Был конец августа, и склоны пестрели красными кленами, желтеющими буками и грабами, разноцветными кустарниками и кое-где еще зелеными березками. Полыхала огнем рябина, темнели на фоне снежных вершин и ослепительно голубого неба ели и пихты. А взглянешь под ноги, и – на тебе, листья черники и пунцовые ягоды брусники среди вечнозеленого ковра рододендронов.
Но стоило ступить на камень, как из кустарника, будто из засады, стремглав вылетал белозобый дрозд, всегдашний обитатель кавказских высокогорий. Ф-р-р! И белая капля – шлеп! Хорошо, если под ноги… Но все это издержки походной жизни. Самое главное – поднимешь голову, а перед тобой Ушба.
Ушба… Она высится в самом центре Верхней Сванетии, над Местией. Вид ее поражает, ошеломляет, пугает и восхищает. Почти полтора километра сплошного отвеса над зеленым ковром лугов и над сверкающими ледниками! Стена настолько крутая и гладкая, что получила название «зеркало». Это невозможно представить, если не видел Ушбы. При всем старании не получится!
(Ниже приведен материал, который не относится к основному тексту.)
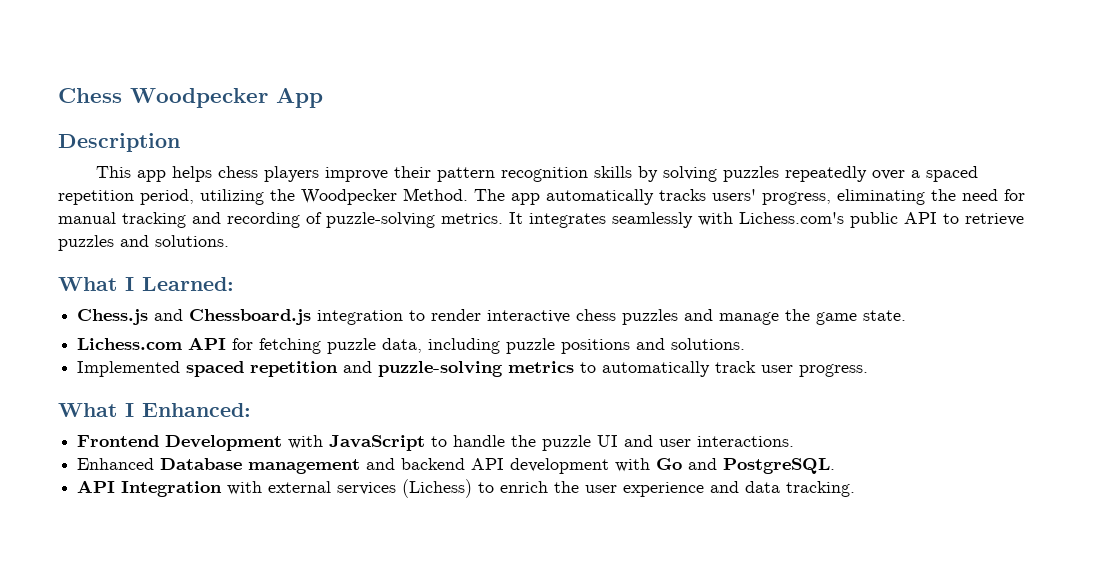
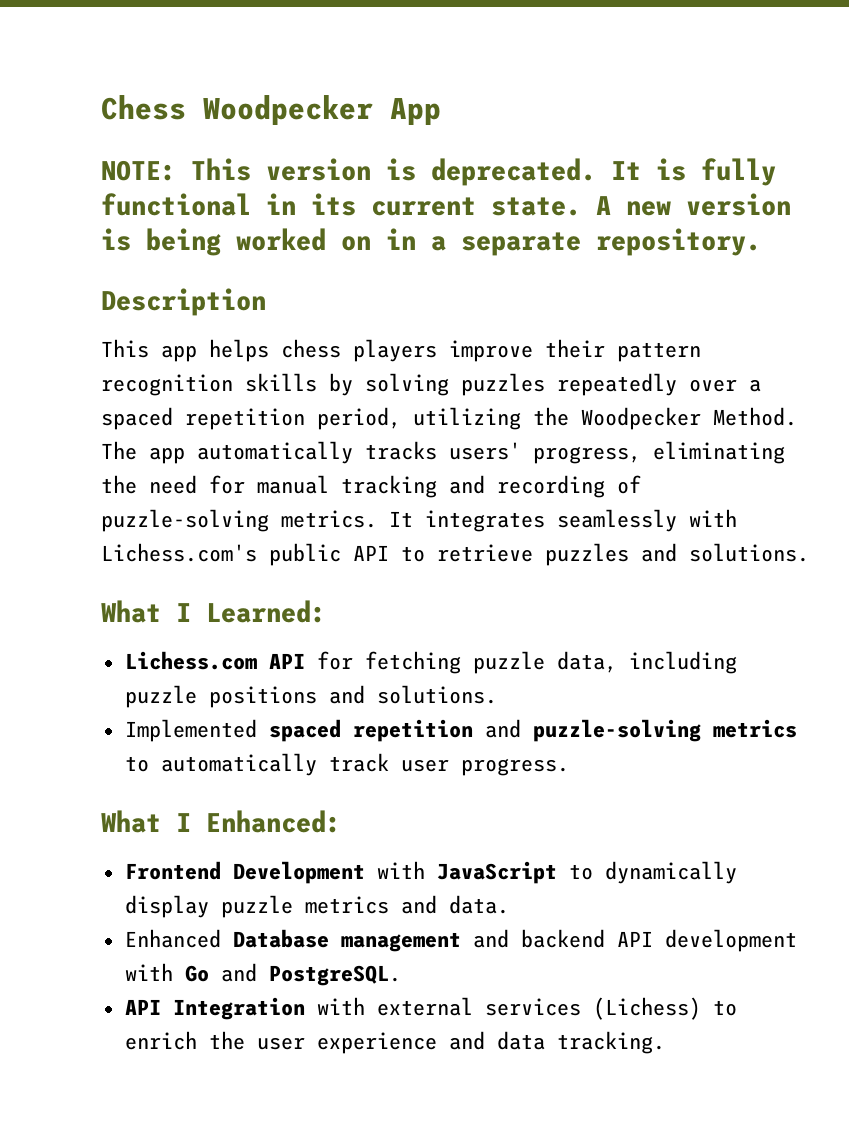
+ NOTE: This version is deprecated. It is fully functional in its current state. A new version is being worked on in a separate repository.
- Chess.js and Chessboard.js integration to render interactive chess puzzles and manage the game state.
- Frontend Development with JavaScript to handle the puzzle UI and user interactions.
+ Frontend Development with JavaScript to dynamically display puzzle metrics and data.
Я лицезрела многие горы – Кавказ, Тянь-Шань, Памир, Алтай, Саяны, вулканы Камчатки… С отцом и мамой исколесила весь Союз. Родители служили даже на Чукотке, в бухте Провидения. В студенческие годы успела побывать в Татрах, поднималась на красивейшие вершины Альп – Монблан и Маттерхорн. Все горы прекрасны. Ушба одна. Нет, и не может быть второй Ушбы.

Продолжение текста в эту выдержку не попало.